**Task brief:** Among the entries, which lines carry the string "peripheral"? Copy every one.

**Input data:**
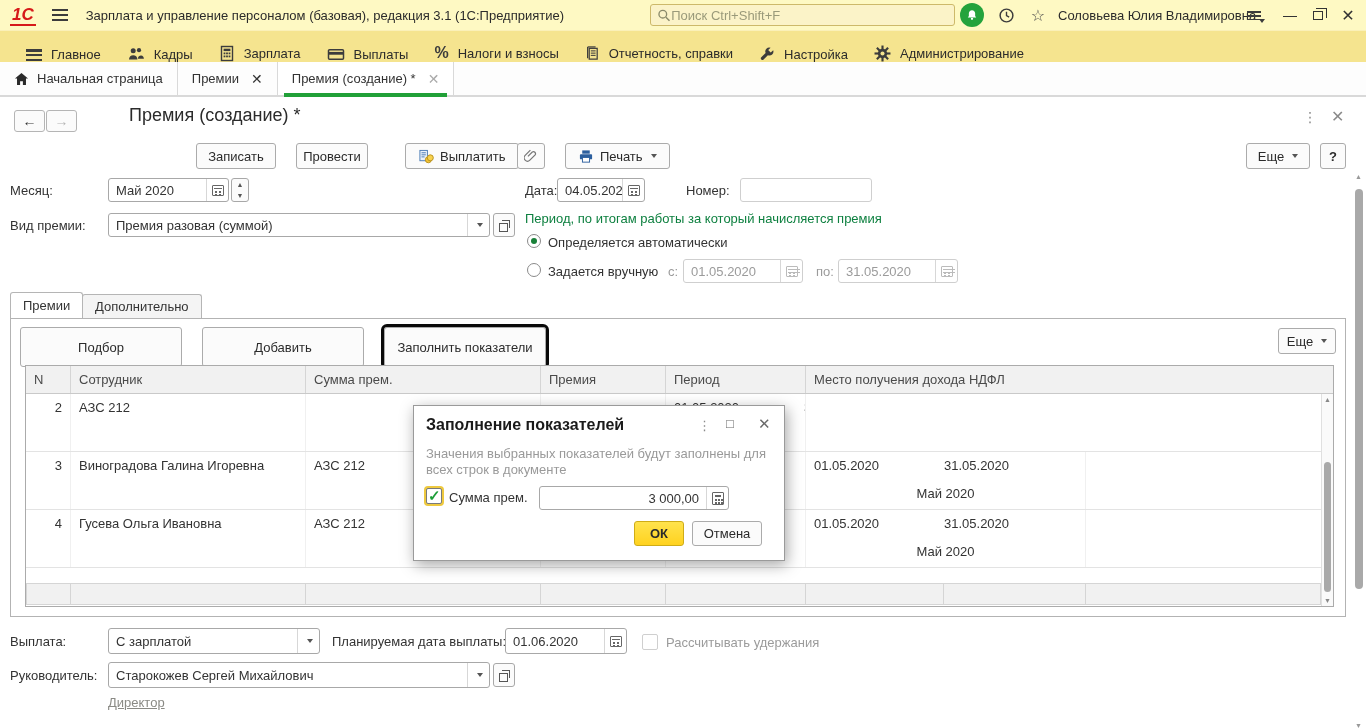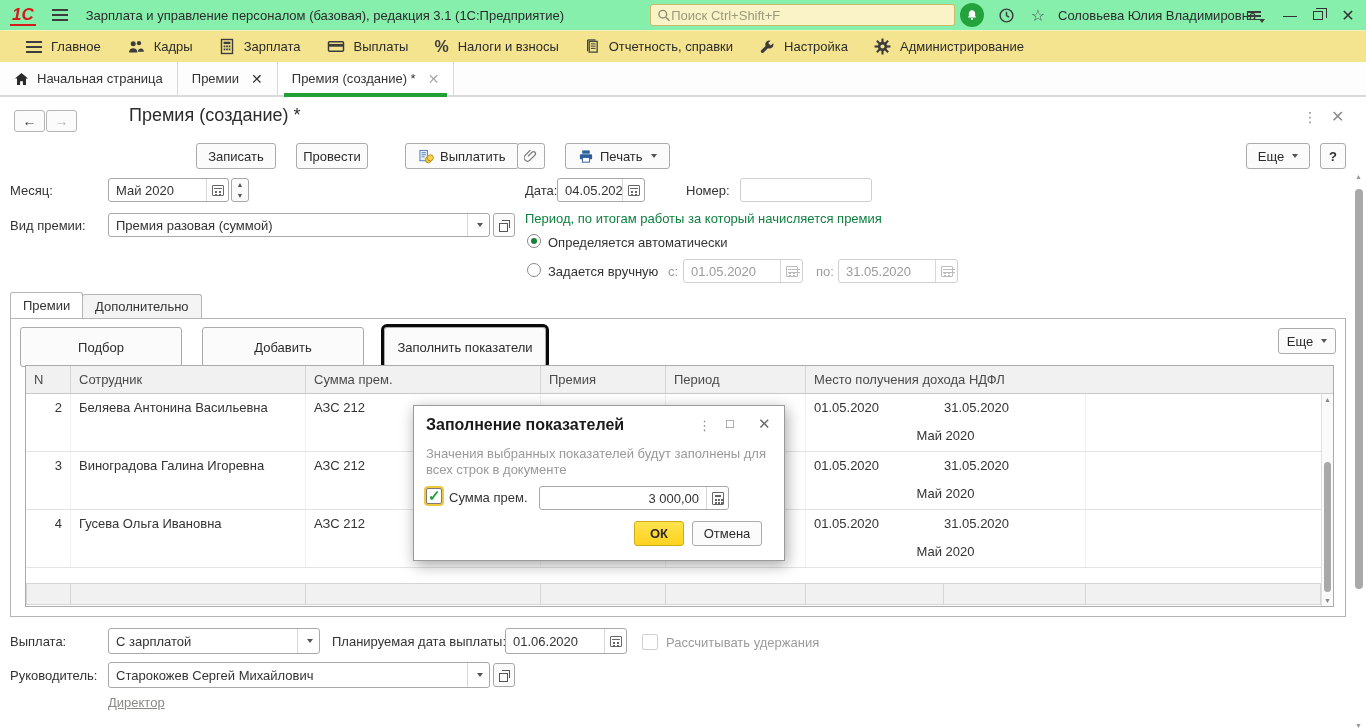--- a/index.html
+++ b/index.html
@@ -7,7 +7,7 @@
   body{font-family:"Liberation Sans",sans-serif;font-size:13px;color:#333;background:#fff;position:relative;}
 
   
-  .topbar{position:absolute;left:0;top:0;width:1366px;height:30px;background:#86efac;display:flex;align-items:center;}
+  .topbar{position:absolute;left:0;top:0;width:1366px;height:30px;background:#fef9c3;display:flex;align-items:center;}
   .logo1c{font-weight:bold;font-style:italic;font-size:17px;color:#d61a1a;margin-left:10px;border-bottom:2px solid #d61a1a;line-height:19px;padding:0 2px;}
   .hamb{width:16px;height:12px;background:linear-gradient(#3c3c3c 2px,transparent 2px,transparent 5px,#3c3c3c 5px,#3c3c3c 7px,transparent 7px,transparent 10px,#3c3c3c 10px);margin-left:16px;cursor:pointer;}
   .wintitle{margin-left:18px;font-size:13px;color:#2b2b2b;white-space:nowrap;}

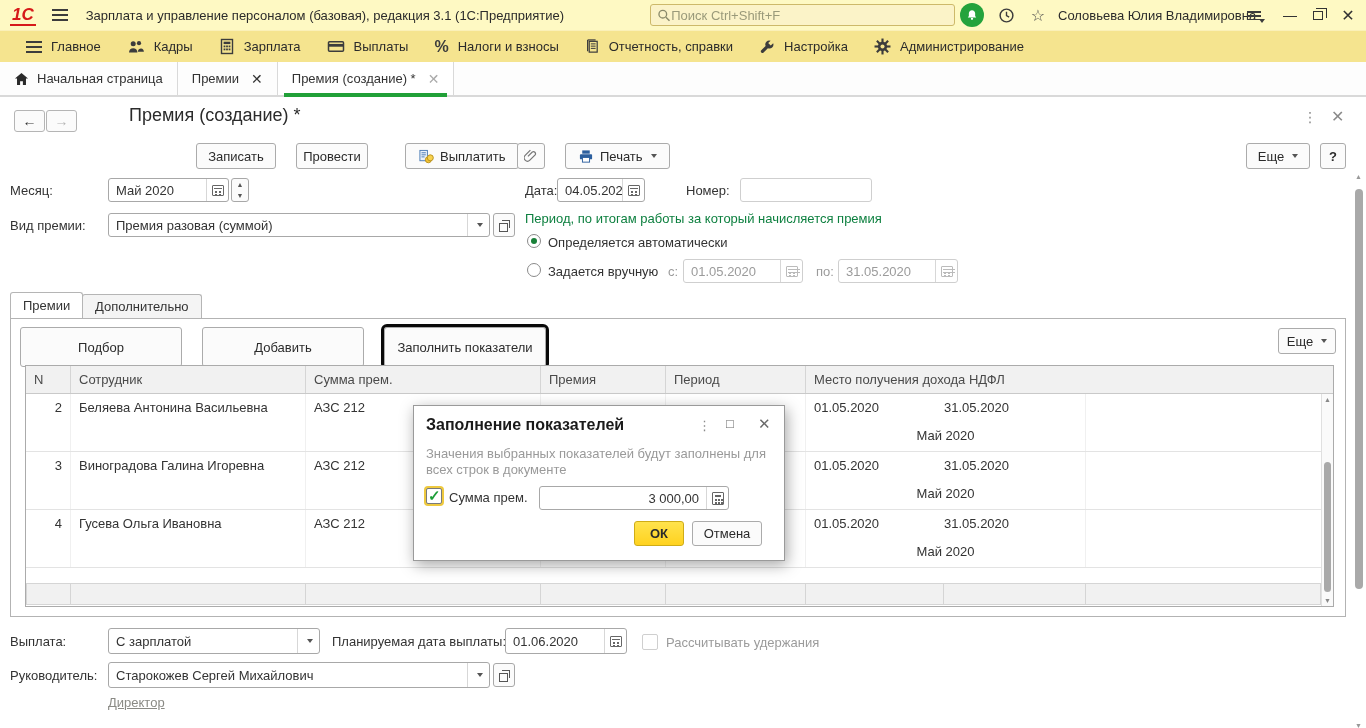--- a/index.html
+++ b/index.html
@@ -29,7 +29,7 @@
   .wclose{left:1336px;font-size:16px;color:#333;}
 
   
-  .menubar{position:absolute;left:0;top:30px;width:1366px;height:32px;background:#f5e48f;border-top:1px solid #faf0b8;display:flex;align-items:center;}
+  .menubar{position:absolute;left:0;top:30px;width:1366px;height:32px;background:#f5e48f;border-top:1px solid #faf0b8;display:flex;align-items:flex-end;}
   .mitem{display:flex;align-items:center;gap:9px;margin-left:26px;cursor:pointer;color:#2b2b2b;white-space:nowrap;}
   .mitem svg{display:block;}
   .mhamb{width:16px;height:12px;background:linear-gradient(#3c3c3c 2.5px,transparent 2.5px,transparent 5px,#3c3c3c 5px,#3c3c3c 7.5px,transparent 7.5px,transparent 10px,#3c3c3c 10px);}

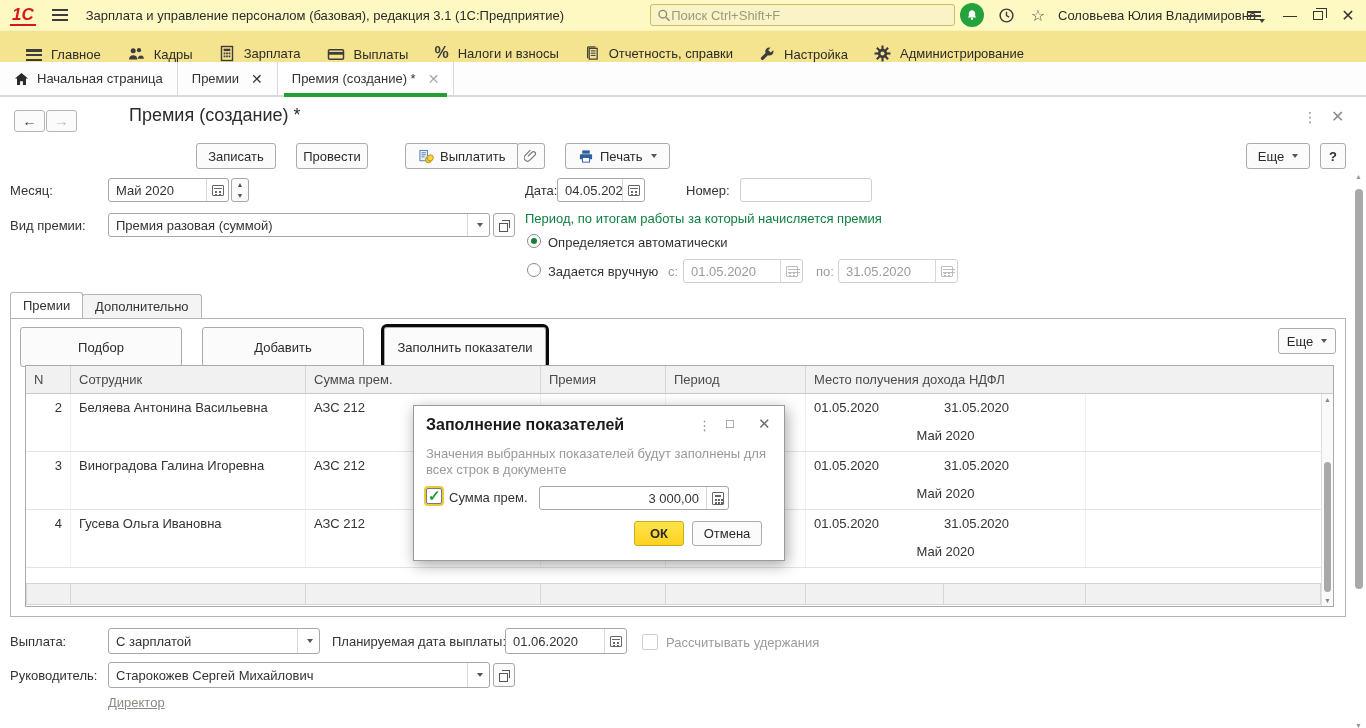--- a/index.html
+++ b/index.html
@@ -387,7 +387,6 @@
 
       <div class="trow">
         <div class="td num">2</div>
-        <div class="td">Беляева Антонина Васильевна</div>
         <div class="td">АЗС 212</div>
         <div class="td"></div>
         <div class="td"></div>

...

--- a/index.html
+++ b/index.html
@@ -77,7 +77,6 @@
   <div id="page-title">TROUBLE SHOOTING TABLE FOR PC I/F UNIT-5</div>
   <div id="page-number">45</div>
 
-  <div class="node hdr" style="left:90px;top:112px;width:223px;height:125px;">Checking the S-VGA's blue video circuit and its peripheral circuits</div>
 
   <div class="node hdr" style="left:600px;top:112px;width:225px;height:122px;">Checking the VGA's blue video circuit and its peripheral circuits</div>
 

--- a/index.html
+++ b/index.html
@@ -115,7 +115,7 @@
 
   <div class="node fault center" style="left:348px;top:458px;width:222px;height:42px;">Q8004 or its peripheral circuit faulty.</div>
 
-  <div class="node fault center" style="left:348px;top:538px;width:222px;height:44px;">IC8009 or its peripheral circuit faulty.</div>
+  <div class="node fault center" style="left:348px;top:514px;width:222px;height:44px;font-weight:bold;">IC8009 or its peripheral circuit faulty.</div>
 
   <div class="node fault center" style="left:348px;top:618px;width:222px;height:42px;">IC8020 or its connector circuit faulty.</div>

...

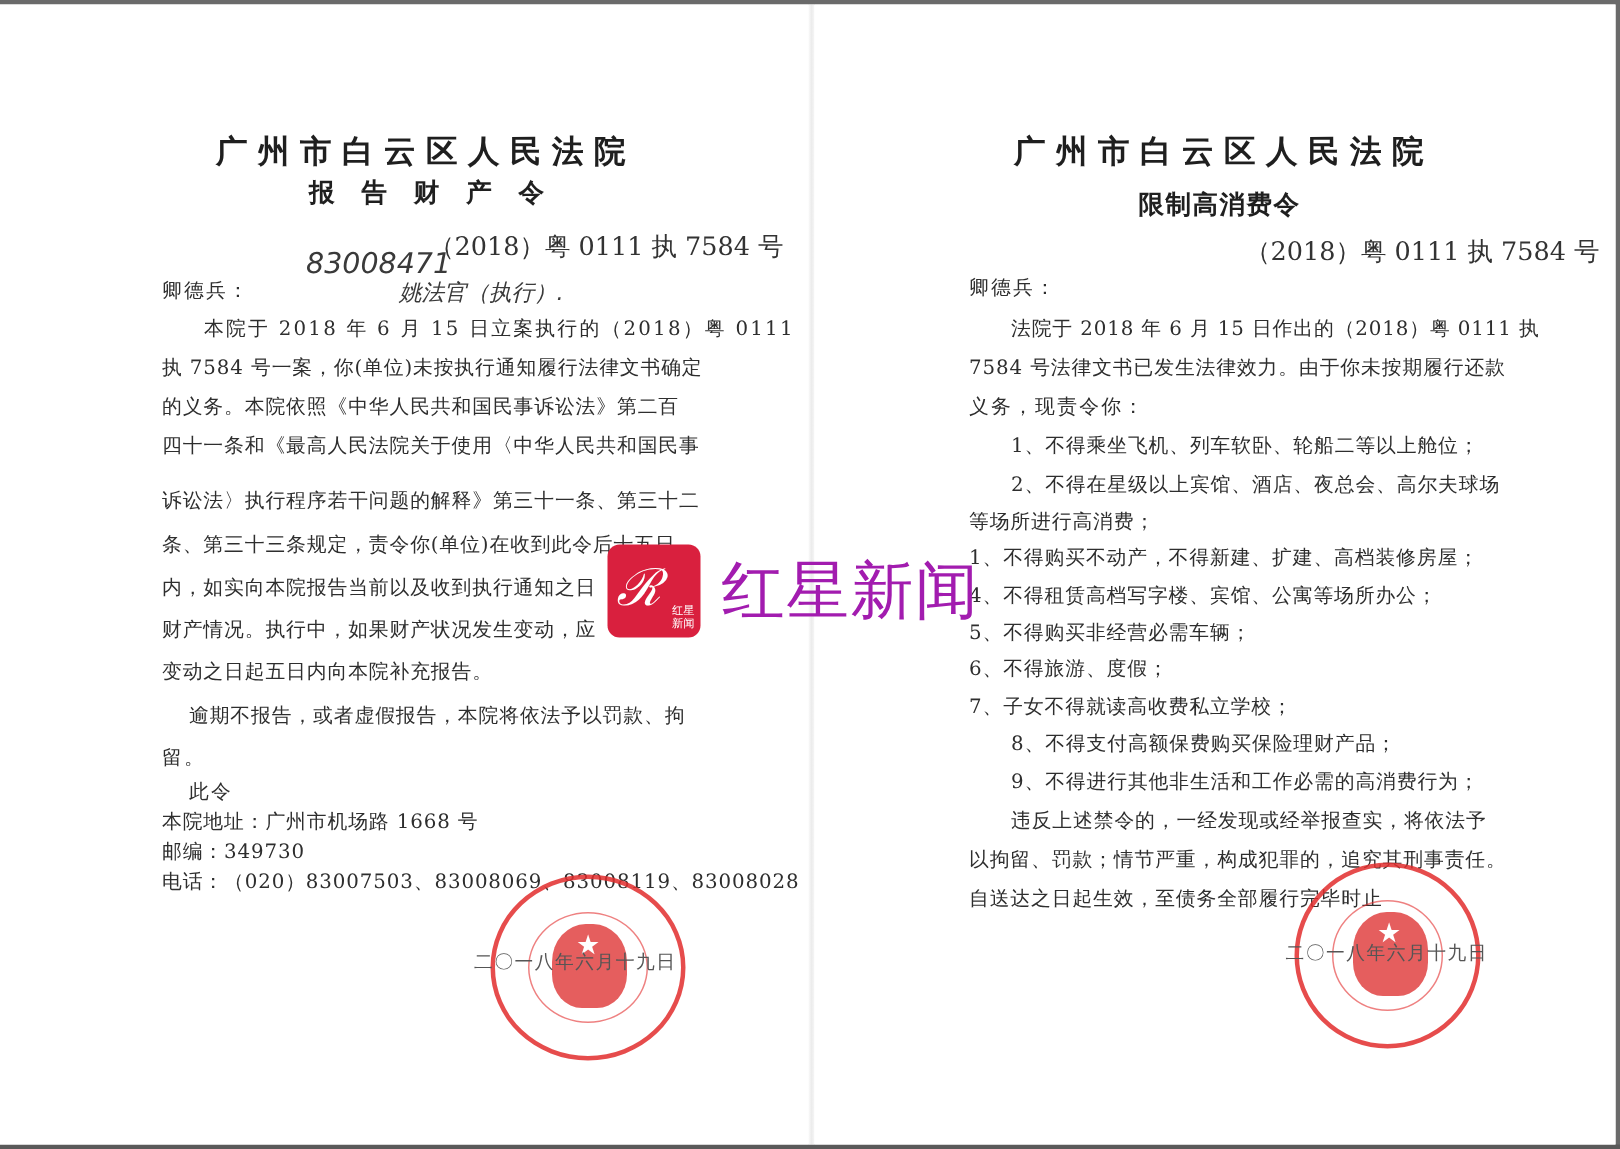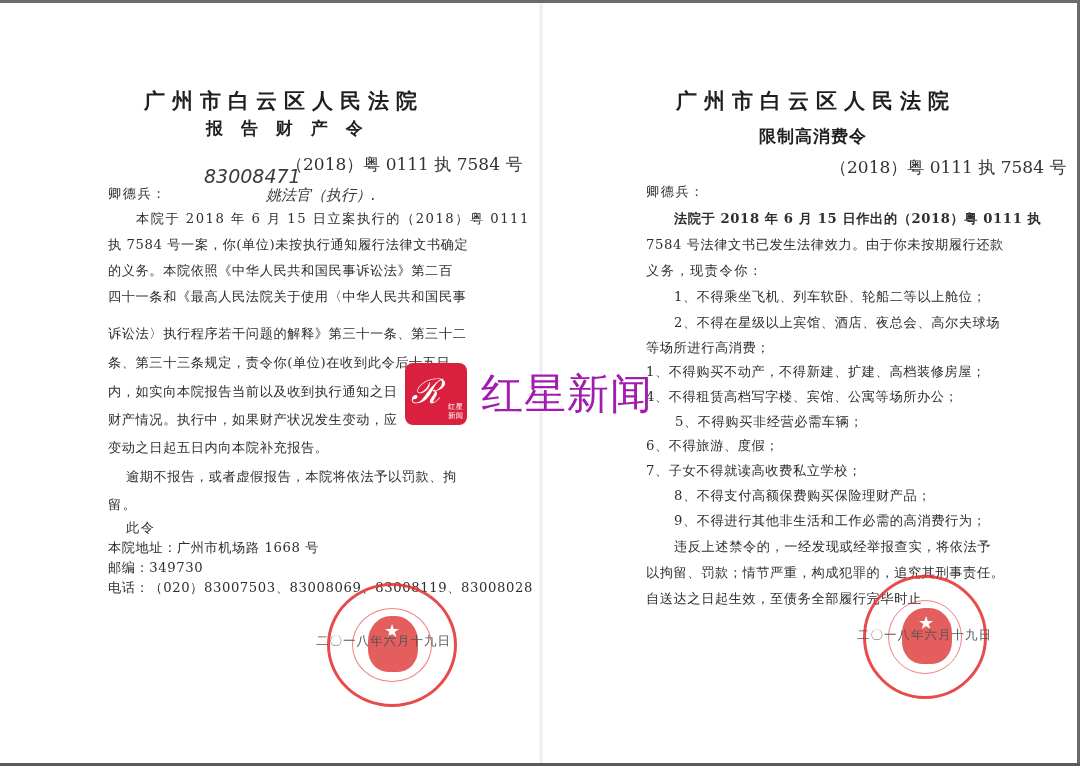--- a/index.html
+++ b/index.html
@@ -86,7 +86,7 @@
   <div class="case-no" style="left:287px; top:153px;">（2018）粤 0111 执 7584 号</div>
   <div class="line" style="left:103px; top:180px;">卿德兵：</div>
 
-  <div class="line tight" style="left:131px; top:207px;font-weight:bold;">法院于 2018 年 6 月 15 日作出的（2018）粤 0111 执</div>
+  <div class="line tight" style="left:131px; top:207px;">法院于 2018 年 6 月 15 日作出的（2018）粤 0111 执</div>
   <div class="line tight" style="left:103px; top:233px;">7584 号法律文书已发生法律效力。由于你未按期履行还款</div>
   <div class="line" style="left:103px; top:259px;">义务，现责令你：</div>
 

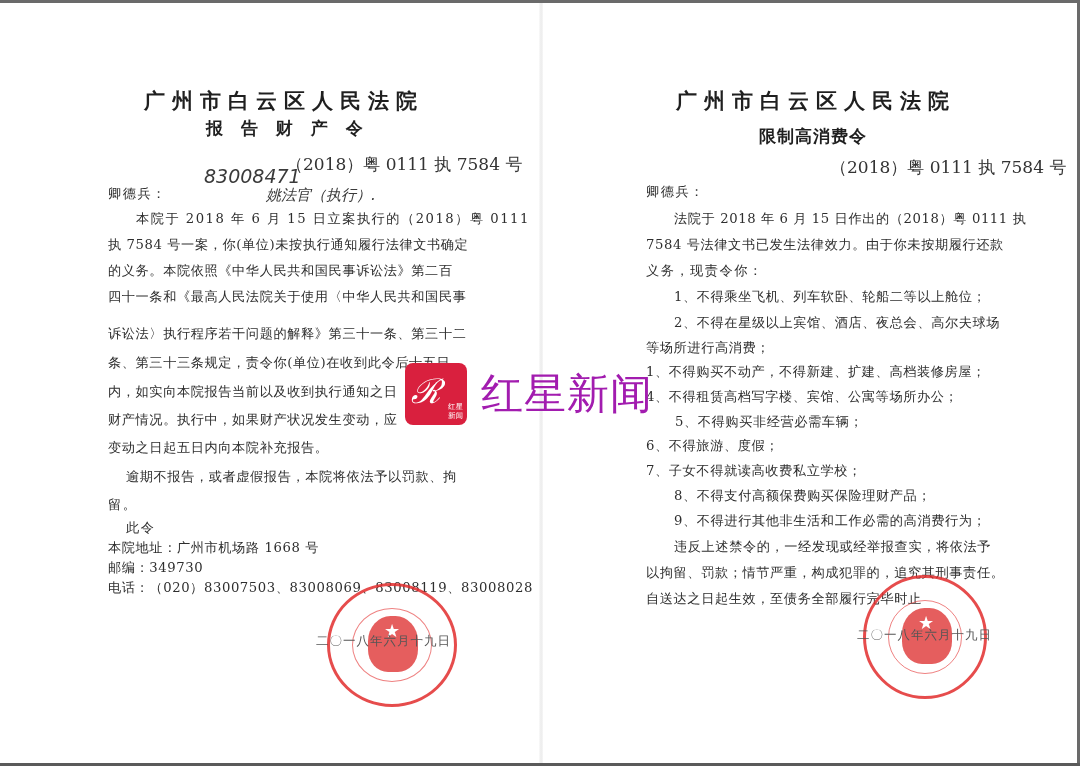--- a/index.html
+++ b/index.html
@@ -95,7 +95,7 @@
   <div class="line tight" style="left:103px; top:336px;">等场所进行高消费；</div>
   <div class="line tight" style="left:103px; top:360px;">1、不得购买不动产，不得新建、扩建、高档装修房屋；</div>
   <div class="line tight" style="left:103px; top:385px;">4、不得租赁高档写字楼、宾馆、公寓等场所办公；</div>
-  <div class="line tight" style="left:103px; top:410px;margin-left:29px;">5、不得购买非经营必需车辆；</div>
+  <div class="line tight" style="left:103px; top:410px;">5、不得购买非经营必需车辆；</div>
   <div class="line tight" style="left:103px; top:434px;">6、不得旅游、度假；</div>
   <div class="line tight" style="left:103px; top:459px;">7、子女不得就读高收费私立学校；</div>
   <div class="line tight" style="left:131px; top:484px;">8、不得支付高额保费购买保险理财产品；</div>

**Answer box:**
-  <div class="node hdr" style="left:90px;top:112px;width:223px;height:125px;">Checking the S-VGA's blue video circuit and its peripheral circuits</div>
   <div class="node hdr" style="left:600px;top:112px;width:225px;height:122px;">Checking the VGA's blue video circuit and its peripheral circuits</div>
   <div class="node fault center" style="left:348px;top:458px;width:222px;height:42px;">Q8004 or its peripheral circuit faulty.</div>
-  <div class="node fault center" style="left:348px;top:538px;width:222px;height:44px;">IC8009 or its peripheral circuit faulty.</div>
+  <div class="node fault center" style="left:348px;top:514px;width:222px;height:44px;font-weight:bold;">IC8009 or its peripheral circuit faulty.</div>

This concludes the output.